#### Problem to work on
Your reply should reproduce each entry exactly and contain no pictures.

Records to process Start Marker

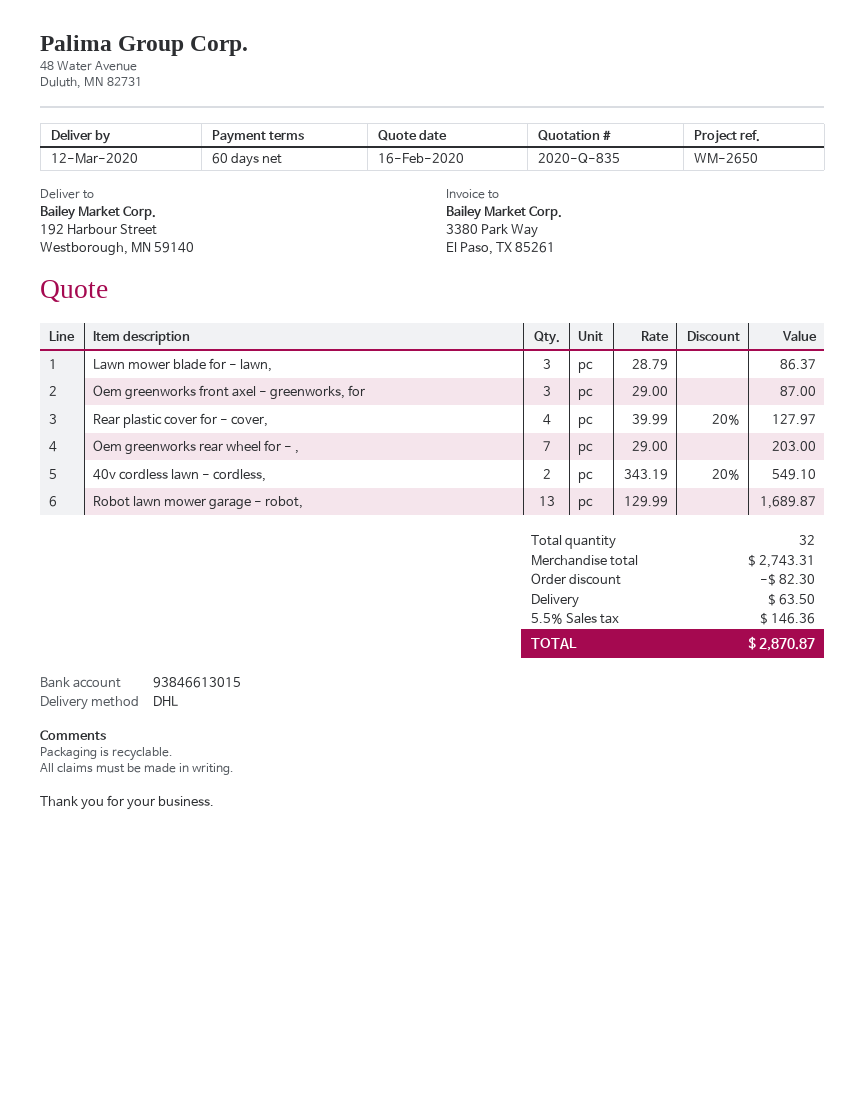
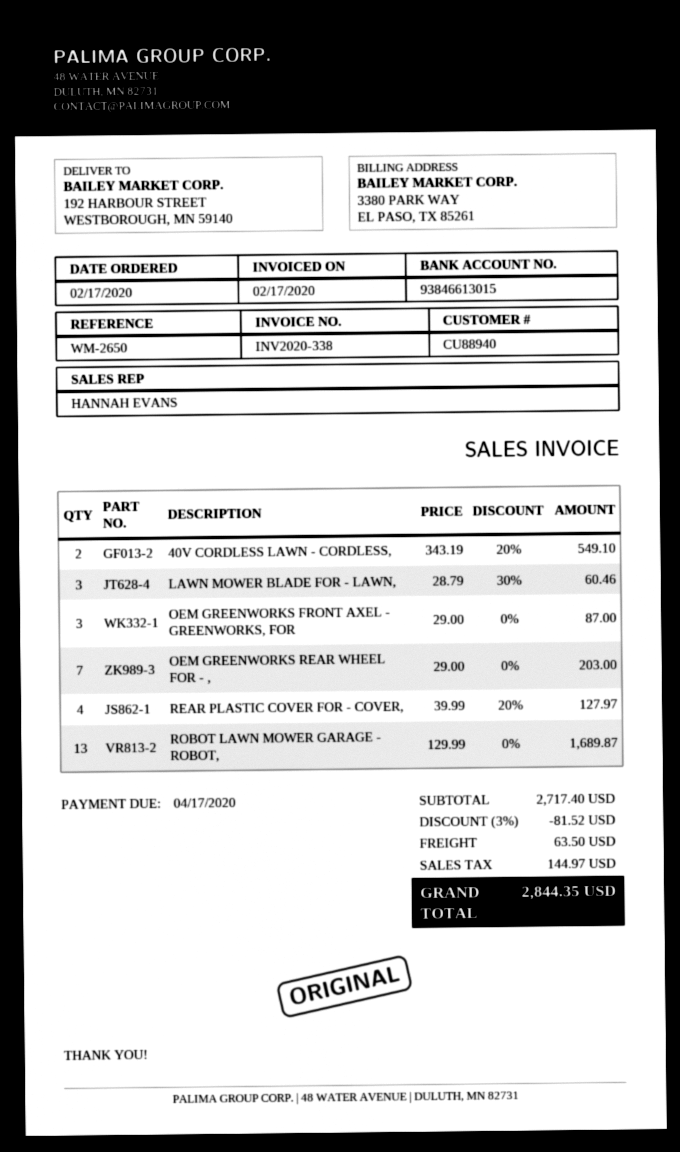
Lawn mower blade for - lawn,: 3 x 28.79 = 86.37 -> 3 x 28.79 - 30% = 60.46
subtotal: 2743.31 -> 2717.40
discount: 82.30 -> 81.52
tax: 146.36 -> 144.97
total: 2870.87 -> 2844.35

Records to process End Marker

#### Response area
Lawn mower blade for - lawn,: 3 x 28.79 = 86.37 -> 3 x 28.79 - 30% = 60.46
subtotal: 2743.31 -> 2717.40
discount: 82.30 -> 81.52
tax: 146.36 -> 144.97
total: 2870.87 -> 2844.35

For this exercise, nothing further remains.